[YOUR INSTRUCTIONS] Go through the entries below. Copy each line in which "Total" appears.
#### GIVEN INFORMATION ####
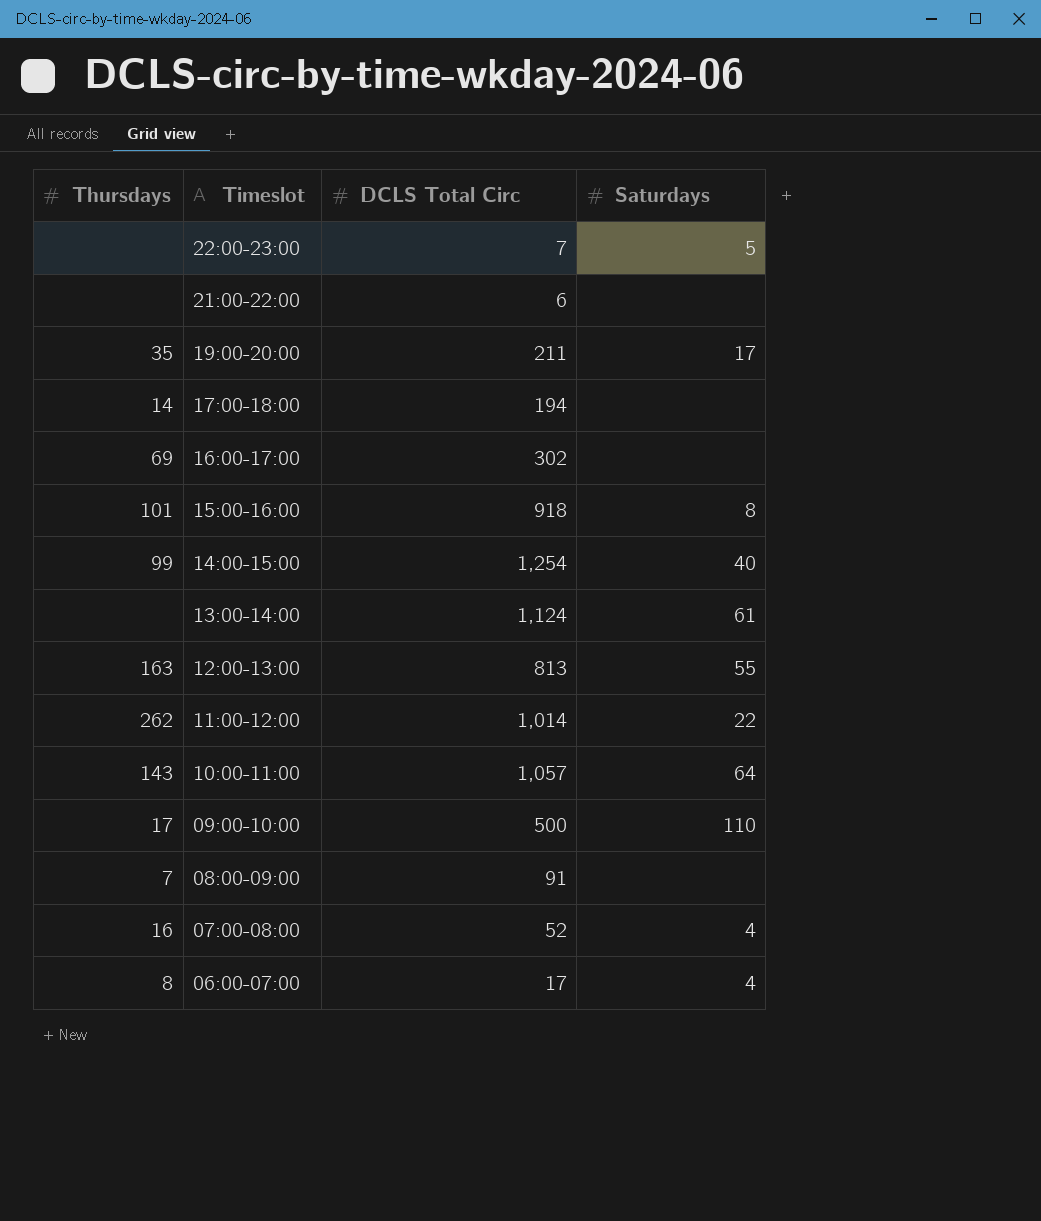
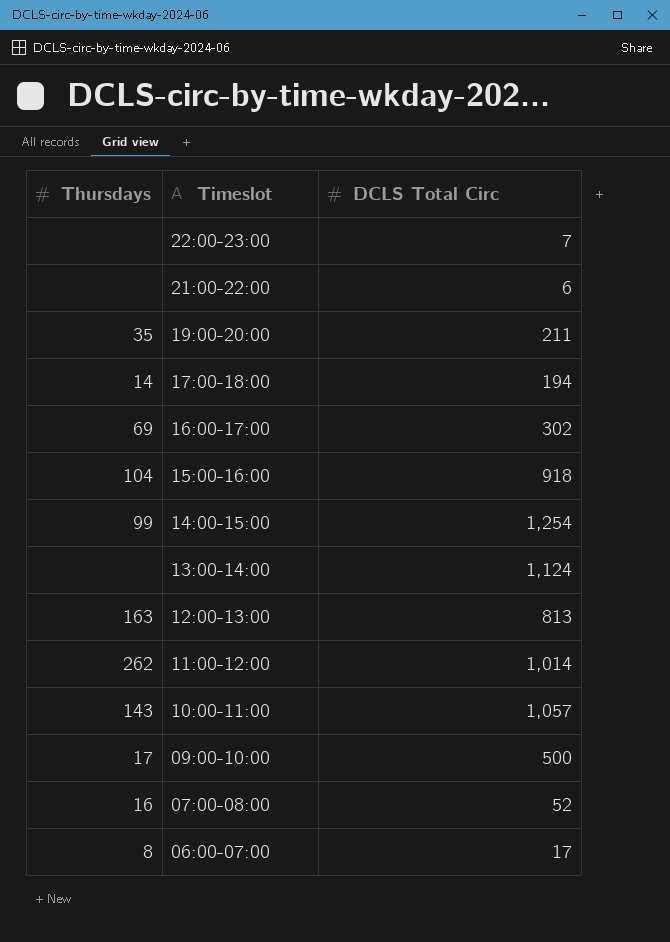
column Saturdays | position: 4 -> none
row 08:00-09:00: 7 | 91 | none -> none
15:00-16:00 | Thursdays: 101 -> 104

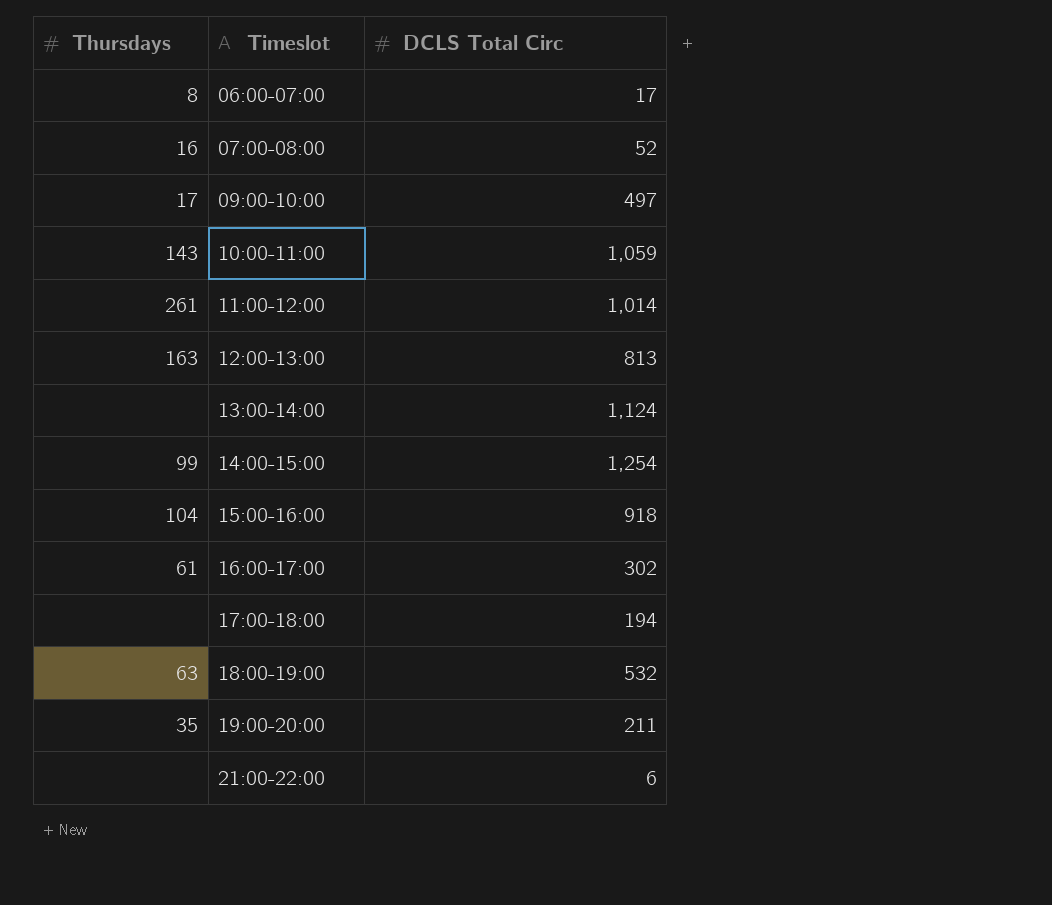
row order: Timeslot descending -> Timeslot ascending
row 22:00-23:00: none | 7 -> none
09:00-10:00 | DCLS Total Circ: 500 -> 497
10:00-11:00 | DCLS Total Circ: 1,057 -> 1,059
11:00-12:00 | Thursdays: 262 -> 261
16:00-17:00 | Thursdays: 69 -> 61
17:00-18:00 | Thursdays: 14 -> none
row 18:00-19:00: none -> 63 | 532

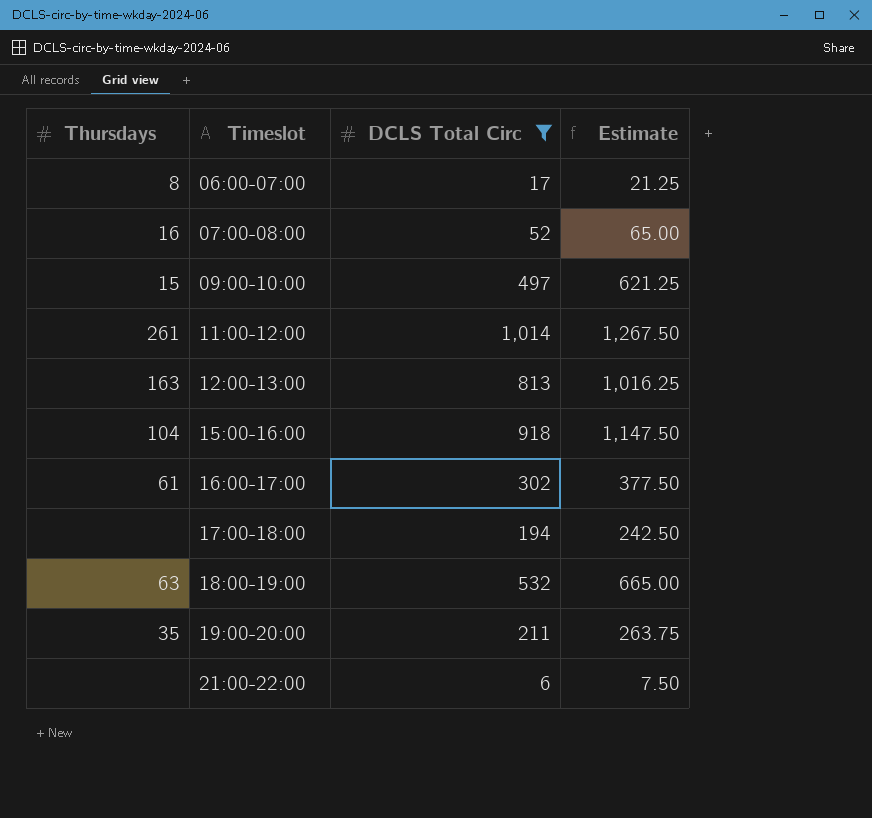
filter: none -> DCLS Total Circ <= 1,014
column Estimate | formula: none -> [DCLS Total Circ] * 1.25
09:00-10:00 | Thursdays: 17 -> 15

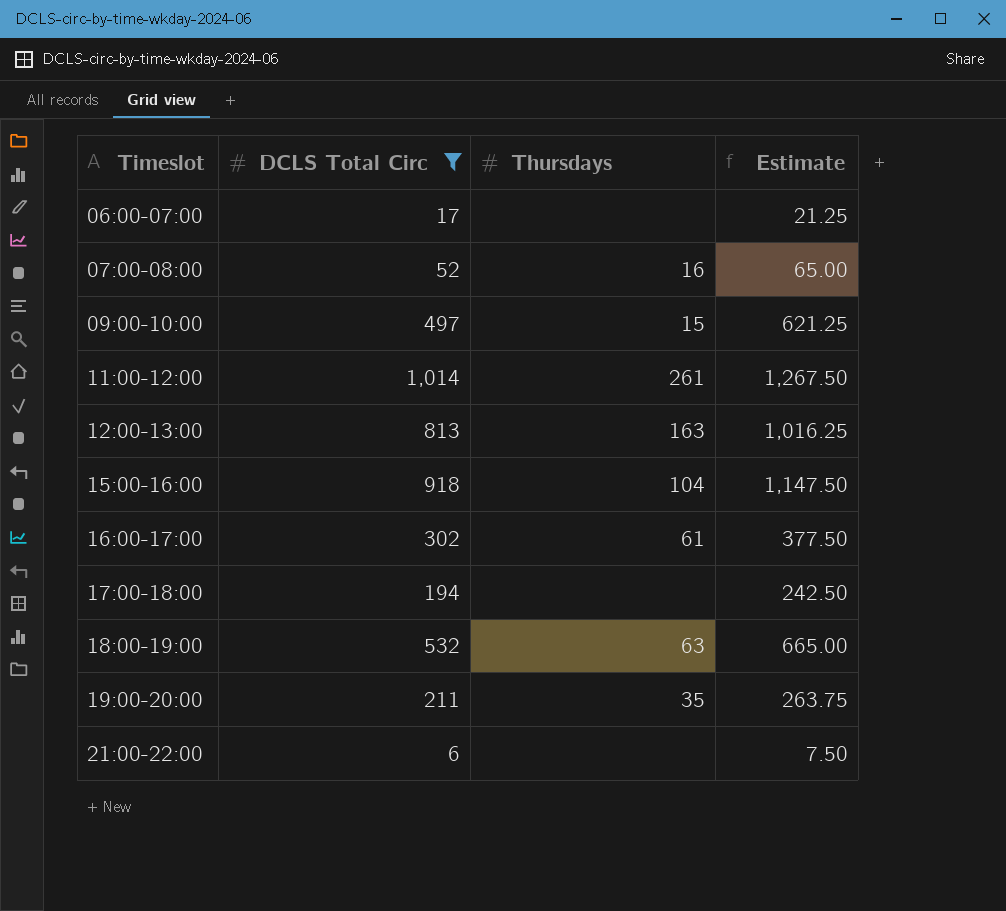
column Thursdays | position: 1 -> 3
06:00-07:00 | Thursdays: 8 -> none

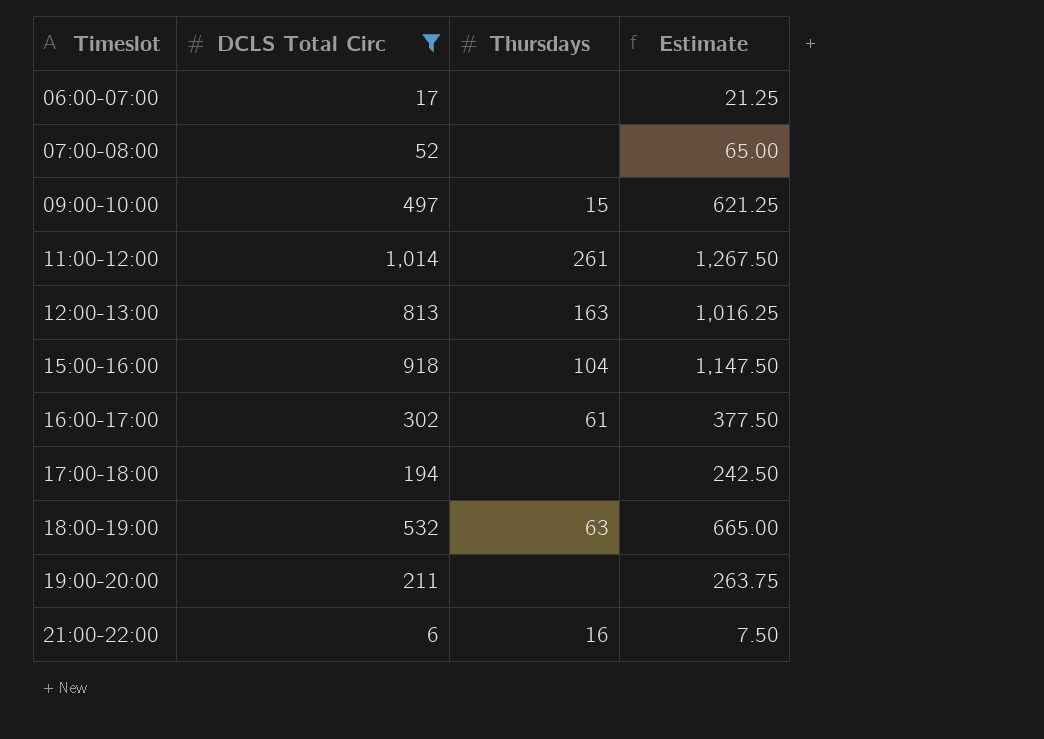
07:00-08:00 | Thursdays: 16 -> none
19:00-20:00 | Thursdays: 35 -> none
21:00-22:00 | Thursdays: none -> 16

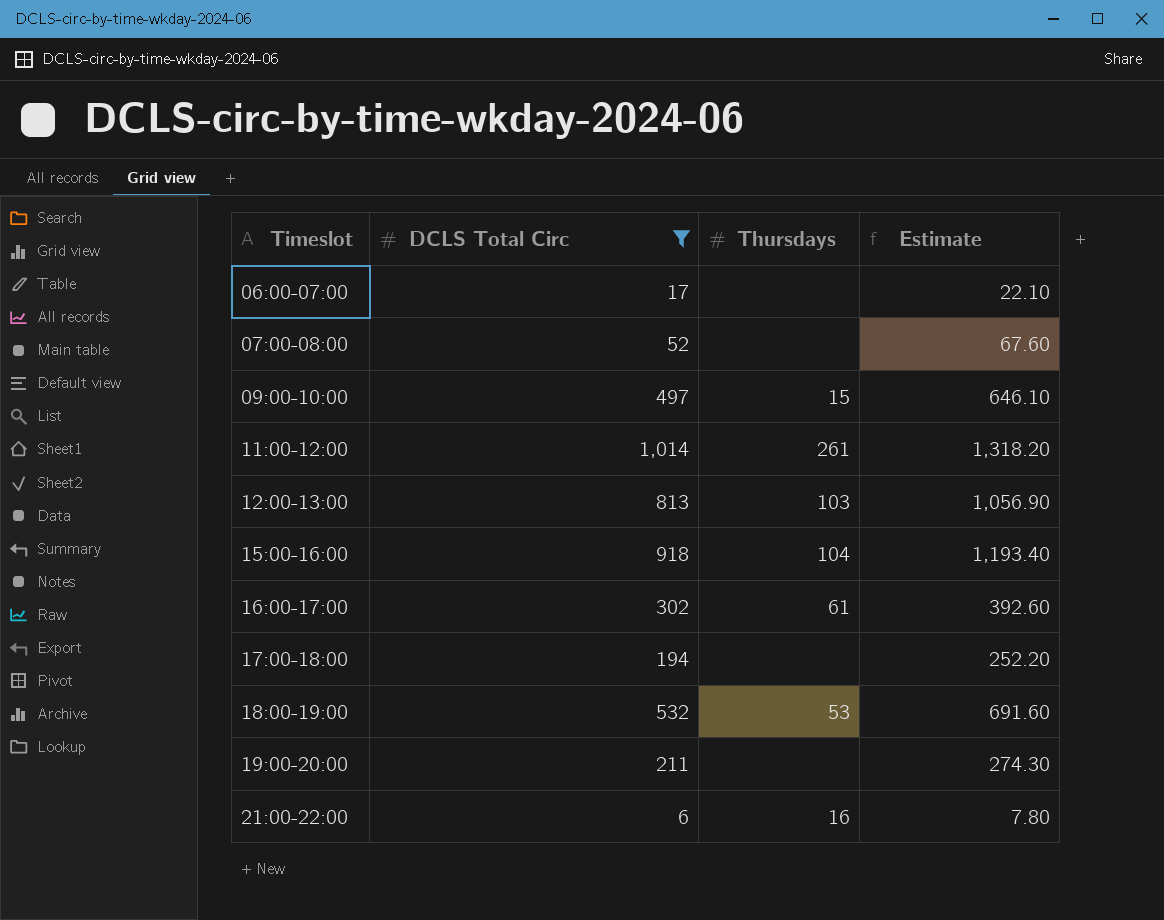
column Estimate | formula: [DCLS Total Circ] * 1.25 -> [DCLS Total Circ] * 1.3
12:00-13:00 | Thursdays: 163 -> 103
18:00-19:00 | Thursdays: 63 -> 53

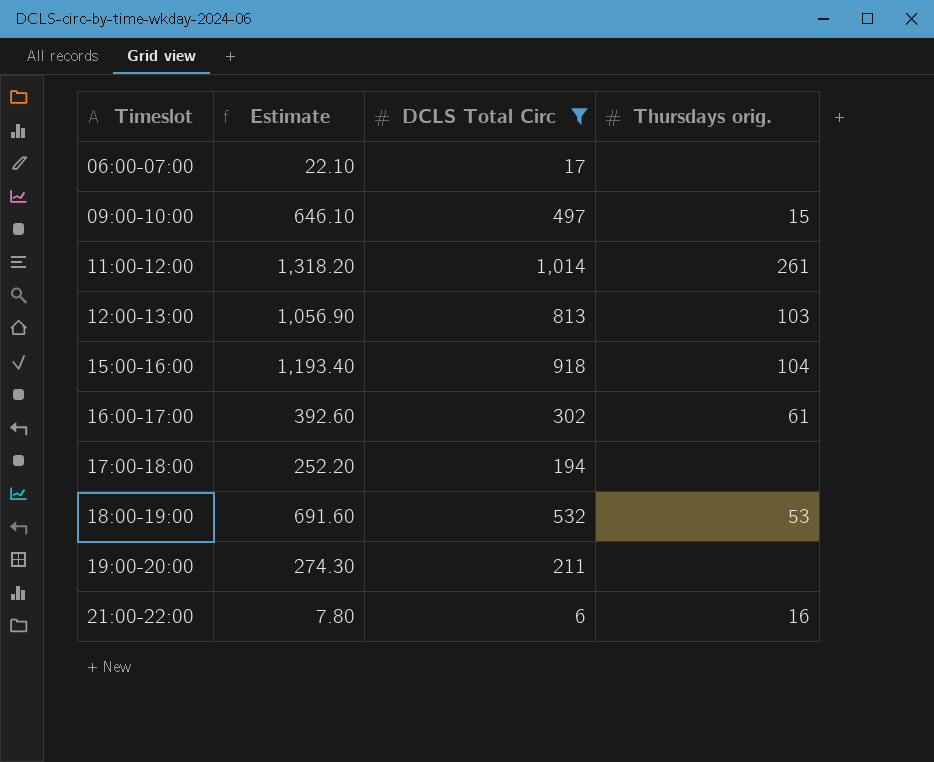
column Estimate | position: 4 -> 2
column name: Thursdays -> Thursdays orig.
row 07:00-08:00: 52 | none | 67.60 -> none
####
[TASK OUTPUT]
09:00-10:00 | DCLS Total Circ: 500 -> 497
10:00-11:00 | DCLS Total Circ: 1,057 -> 1,059
filter: none -> DCLS Total Circ <= 1,014
column Estimate | formula: none -> [DCLS Total Circ] * 1.25
column Estimate | formula: [DCLS Total Circ] * 1.25 -> [DCLS Total Circ] * 1.3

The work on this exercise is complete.